João Godinho

Posted on Mar 29

Cache Layers in Modern Applications

#distributedsystems #computerscience #systemdesign

What is Cache?

Any temporary storage for copies of data in order to get faster responses. It can be related to hardware, where the CPU accesses caches (L1, L2, L3) to store copies of data from main memory and improve access speed. This happens due to multiple factors: the technology used to build caches (L1, L2, L3) is different from the one used for main memory, making it faster but more expensive, and it is also physically closer to the CPU, which reduces data transfer latency. The cache typically stores recently and/or frequently accessed data.
- Note: Cache is different from a Data Buffer, since a buffer is used as temporary storage not to get the most frequently and recently used data, but to manage the problem when we have consumers and producers operating at different rates.
In this post we will discuss primarily cache as internet technologies used to provide scalability, performance, cost reduction and more (focusing on system design). For example, web browsers cache HTML, images, and more after first load; cache of DNS records on the OS; CDN servers cache content to reduce latency. (We will not discuss hardware caches, DNS cache, DB caches and other caches, but they are also important)
Covered topics: the role of cache, cache layers, and how to combine them to achieve better performance and scalability.

Why to use caching?

Increase performance: Reading from memory is much faster than from disk, resulting in faster data access. Itsignificantly reduces database I/O and increases read throughput.
Reduce costs: Reduces database costs since cache can reduce database load, allowing you to reduce the number of DB instances, and if the DB service or VPS charges per throughput caching will also reduce costs.
Scalability: With in-memory cache we can handle application access spikes more easily, such as Black Friday. Caching most accessed data is crucial and ensures the app will handle the load without DB bottlenecks.
There are two main aspects about caching: performance and data freshness.
- We want to serve the fastest responses possible while still providing the required data freshness. This can vary depending on the application domain, for example, the price of a product should never be stale, but a blog post in general doesn’t require freshness.

CACHE HIT and CACHE MISS

HIT = data is in cache, use it from cache (faster load)
MISS = data isn’t in cache, save it to cache

Considerations before Cache layers

This nomenclature and numbering are not formal definitions. I am using them as a way to explain and make caching layers easier to understand. Don’t confuse this with memory hierarchy or OSI layers; the way I used this has nothing to do with either. It is only a naming approach to help understand different levels of caching.

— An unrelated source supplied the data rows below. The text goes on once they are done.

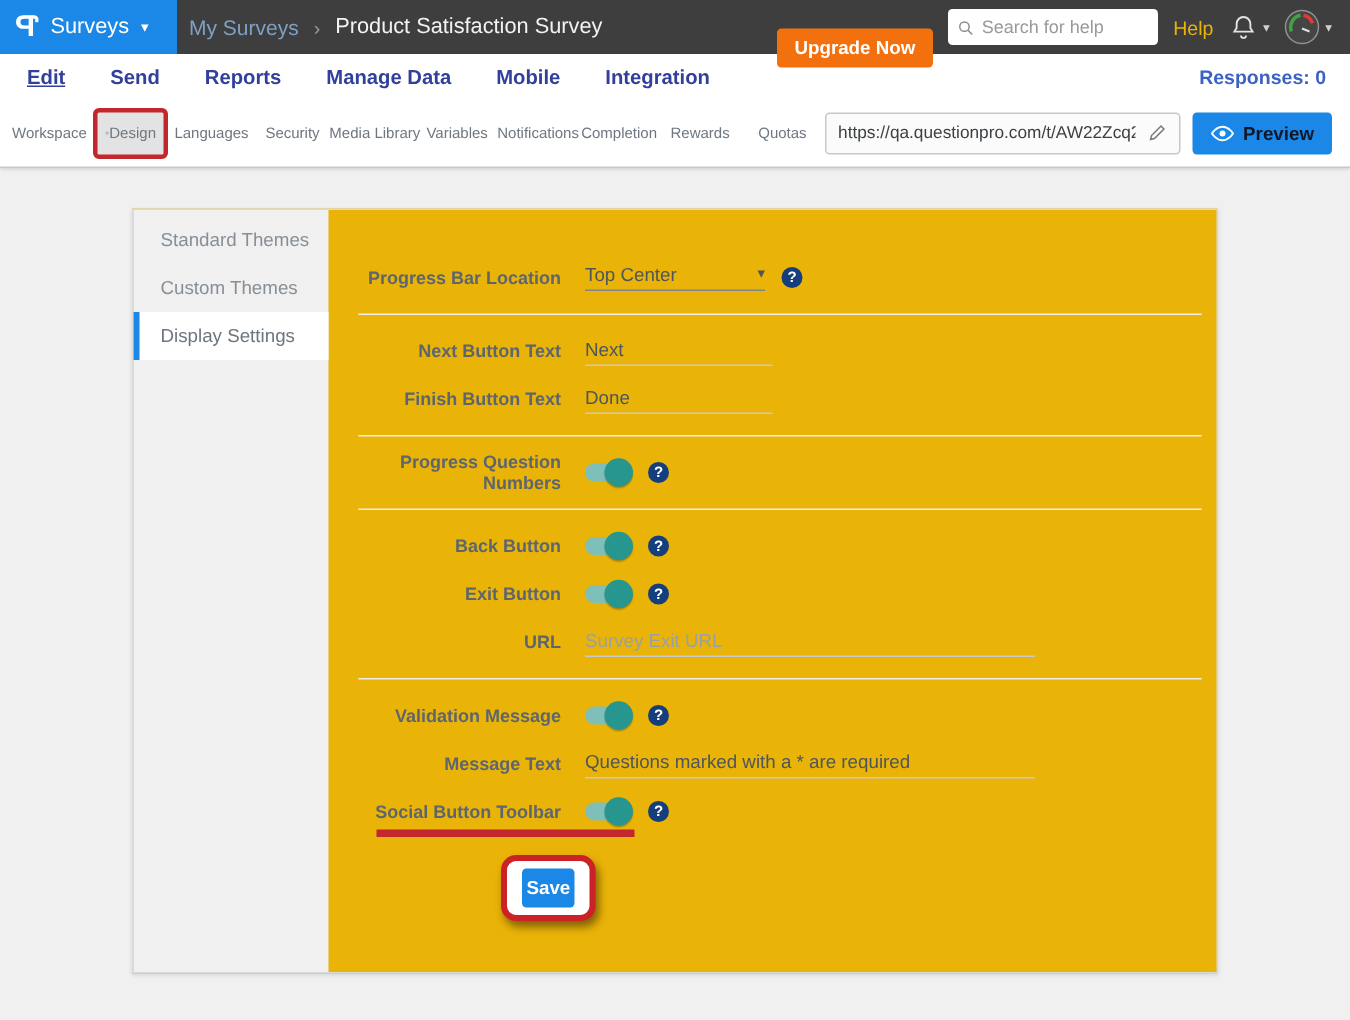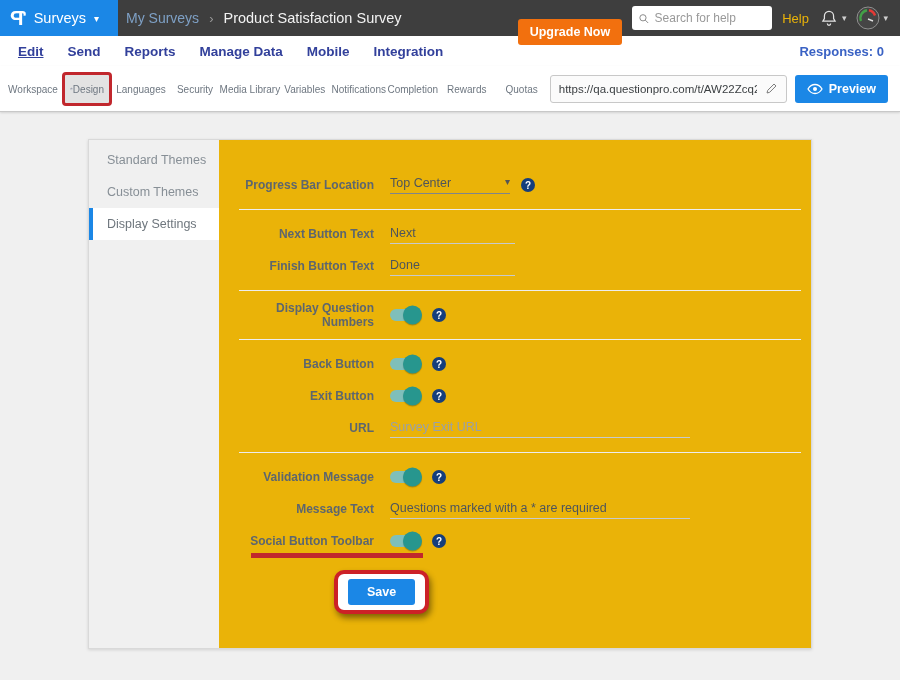--- a/index.html
+++ b/index.html
@@ -20,36 +20,36 @@
   .upgrade-btn { background:#F2700E; color:#fff; font-weight:bold; font-size:12.5px; border:none; border-radius:3px; padding:6px 12px; cursor:pointer; font-family:inherit;margin-top:28px; }
   .search-box { background:#fff; border-radius:3px; height:24px; width:140px; display:flex; align-items:center; padding:0 6px; gap:5px; }
   .search-box input { border:none; outline:none; width:100%; font-size:12px; color:#444; font-family:inherit; }
   .search-box input::placeholder { color:#999; }
   .help-label { color:#eab308; font-size:13px; cursor:pointer; }
   .bell-wrap, .avatar-wrap { display:flex; align-items:center; gap:3px; cursor:pointer; }
   .dim-caret { font-size:9px; color:#cfcfcf; }
   .avatar { width:24px; height:24px; border-radius:50%; display:block; }
 
   
-  .nav-row { height:30px; background:#fff; display:flex; align-items:center; gap:24px; padding:0 16px 0 18px; }
+  .nav-row { height:30px; background:#fff; display:flex; align-items:center; gap:30px; padding:0 16px 0 18px; }
   .nav-item { color:#32409B; font-size:13.5px; font-weight:bold; cursor:pointer; }
   .nav-item.active { text-decoration:underline; }
   .nav-spacer { margin-left:auto; }
   .responses { color:#3A62C4; font-size:13px; font-weight:bold; }
 
   
   .toolbar { height:46px; background:#fff; border-bottom:1px solid #C8C8C8; box-shadow:0 1px 2px rgba(0,0,0,.12); display:flex; align-items:center; padding:0 12px 0 8px; gap:4px; }
   .tb-item { display:flex; align-items:center; justify-content:center; padding:2px 5px; border:3px solid transparent; border-radius:4px; cursor:pointer; min-width:50px; }
   .tb-item svg { display:block; }
   .tb-label { font-size:10px; color:#6E7781; margin-top:1px; white-space:nowrap; }
   .tb-item.highlight { border-color:#C1272D; background:#E3E3E3; }
   .tb-right { margin-left:auto; display:flex; align-items:center; gap:8px; }
   .url-box { background:#FBFBFB; border:1px solid #C8C8C8; border-radius:3px; height:28px; display:flex; align-items:center; padding:0 8px; gap:8px; cursor:text; }
   .url-text { font-size:11.5px; color:#3C4043; white-space:nowrap; max-width:198px; overflow:hidden; }
-  .preview-btn { background:#1B87E6; border:none; border-radius:3px; color:#ffffff; height:28px; padding:0 12px; display:flex; align-items:center; gap:6px; font-size:12.5px; font-weight:bold; cursor:pointer; font-family:inherit; }
+  .preview-btn { background:#1B87E6; border:none; border-radius:3px; color:#0f172a; height:28px; padding:0 12px; display:flex; align-items:center; gap:6px; font-size:12.5px; font-weight:bold; cursor:pointer; font-family:inherit; }
 
   
   .content { padding-top:18px; }
   .card { width:724px; height:510px; margin:9px auto; background:#eab308; border:1px solid #D9D9D9; box-shadow:0 1px 3px rgba(0,0,0,.13); display:flex; }
   .sidebar { width:130px; background:#F0F0F0; padding-top:4px; flex-shrink:0; }
   .side-item { height:32px; display:flex; align-items:center; padding-left:14px; font-size:12.5px; color:#878F96; cursor:pointer; border-left:4px solid transparent; }
   .side-item.active { background:#fff; border-left-color:#1B87E6; color:#6E767D; }
 
   
   .form { flex:1; padding:30px 0 0 20px; }
@@ -61,21 +61,21 @@
   .uinput { border:none; border-bottom:1px solid #C6CACD; background:transparent; font-size:12.5px; color:#4E555B; padding:2px 0 3px 0; outline:none; font-family:inherit; }
   .uinput::placeholder { color:#9AA0A6; }
   .w125 { width:125px; }
   .w300 { width:300px; }
   .toggle { width:31px; height:12px; border-radius:6px; background:#7FBFBA; position:relative; display:inline-block; cursor:pointer; flex-shrink:0; }
   .toggle .knob { position:absolute; right:-1px; top:50%; transform:translateY(-50%); width:19px; height:19px; border-radius:50%; background:#27968E; box-shadow:0 1px 1px rgba(0,0,0,.25); }
   .qmark { width:14px; height:14px; border-radius:50%; background:#153E7C; color:#fff; font-size:10px; font-weight:bold; display:inline-flex; align-items:center; justify-content:center; margin-left:11px; cursor:pointer; flex-shrink:0; }
   .red-underline { position:absolute; left:12px; top:27px; width:172px; height:5px; background:#C1272D; }
   .save-wrap { margin-top:14px; margin-left:95px; }
   .save-annotation { display:inline-block; border:4px solid #CC2127; border-radius:10px; padding:5px 10px; box-shadow:2px 4px 6px rgba(0,0,0,.45); background:#fff; }
-  .save-btn { background:#1B87E6; color:#fff; border:none; border-radius:3px; font-size:12.5px; font-weight:bold; padding:6px 19px; cursor:pointer; font-family:inherit; }
+  .save-btn { background:#1B87E6; color:#fff; border:none; border-radius:3px; font-size:12.5px; font-weight:bold; padding:6px 3px; cursor:pointer; font-family:inherit; }
 </style>
 </head>
 <body>
 
 <div class="screen">
 
   <header class="top-header">
     <div class="logo-block">
       <span class="logo-glyph">Ƥ</span>
       <span class="logo-menu">Surveys</span>
@@ -252,21 +252,21 @@
         </div>
 
         <div class="frow">
           <label class="flabel">Finish Button Text</label>
           <input class="uinput w125" type="text" value="Done" style="">
         </div>
 
         <div class="divider"></div>
 
         <div class="frow">
-          <label class="flabel">Display Question Numbers</label>
+          <label class="flabel">Progress Question Numbers</label>
           <span class="toggle">
               <span class="knob"></span>
             </span>
           <span class="qmark">?</span>
         </div>
 
         <div class="divider"></div>
 
         <div class="frow">
           <label class="flabel">Back Button</label>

Layer 1: Browser Cache (plus Concept of Time to Live)

A natural starting point is web browsers, one of the most used categories of applications in the contemporary world. As the name suggests, this cache isn’t handled by web developers but by the browser application itself, although developers can configure it correctly in their server responses, we will cover this topic below, first let’s understand this mechanism.
When a user first accesses a web page, the browser loads a huge amount of data, and to avoid loading it after every refresh it stores it on the user’s disk with a Time to Live - which determines how long the copy will stay stored in the cache - this copy can be deleted in some scenarios: time to live expires, using ETags, or the cache is full and needs to be replaced with other data.
As mentioned, it is provided by browsers, and is the best cache we can have since it is on the user’s computer, avoiding hitting our CDN servers or origin servers. But the developer needs to analyze it carefully since if you use it incorrectly you will face users with an outdated cache that you can’t clean programmatically because of misconfiguration.
It also works similarly on mobile applications, utilizing HTTP headers to configure cache constraints.

HTTP Cache Headers

It’s crucial to configure the cache correctly by setting the best matching HTTP cache headers for server responses.
With HTTP cache headers you can configure not only browser caches but other caches that we will discuss throughout this article. A key point is to understand that you can tell the cache layer (in this case the web browser) things like:
- 1 “DON’T CACHE THIS”
- 2 “CACHE FOR THIS TIME X”
- 3 “CACHE USING THIS TAG X, AND I TELL YOU IF SOMETHING CHANGED”
  - This last approach allows developers to update cache programmatically without the need for a TTL or the user manually cleaning the cache.
  - The browser sends a request with the ETag header before using data from cache, and the server can respond with one of the following: 1st - “304 Not Modified”, which means “use from cache” or 2nd - “200 OK”, which means “new response not from cache, update cache”
- Obviously there are multiple concerns about HTTP cache headers that I will not discuss here. For more about HTTP cache headers HTTP Caching 101

Layer 2: Content Delivery Network Cache

A CDN is a reverse proxy server that lives closer to end users, and can be used for many server optimizations, one of which is caching.
Everything that we’ve discussed about HTTP cache headers for browsers works almost the same here with an important difference: it works like a “centralized cache”, not on the user’s machine.
When talking about browser cache, you’ve ignored the following situation:
- Imagine that you have an admin user that accesses the /admin route, should you cache the response data for all your users? NO.
- If you still want to cache it, you need to better understand HTTP cache headers and set Cache-Control: private, which tells the CDN to not store it, only the web browser.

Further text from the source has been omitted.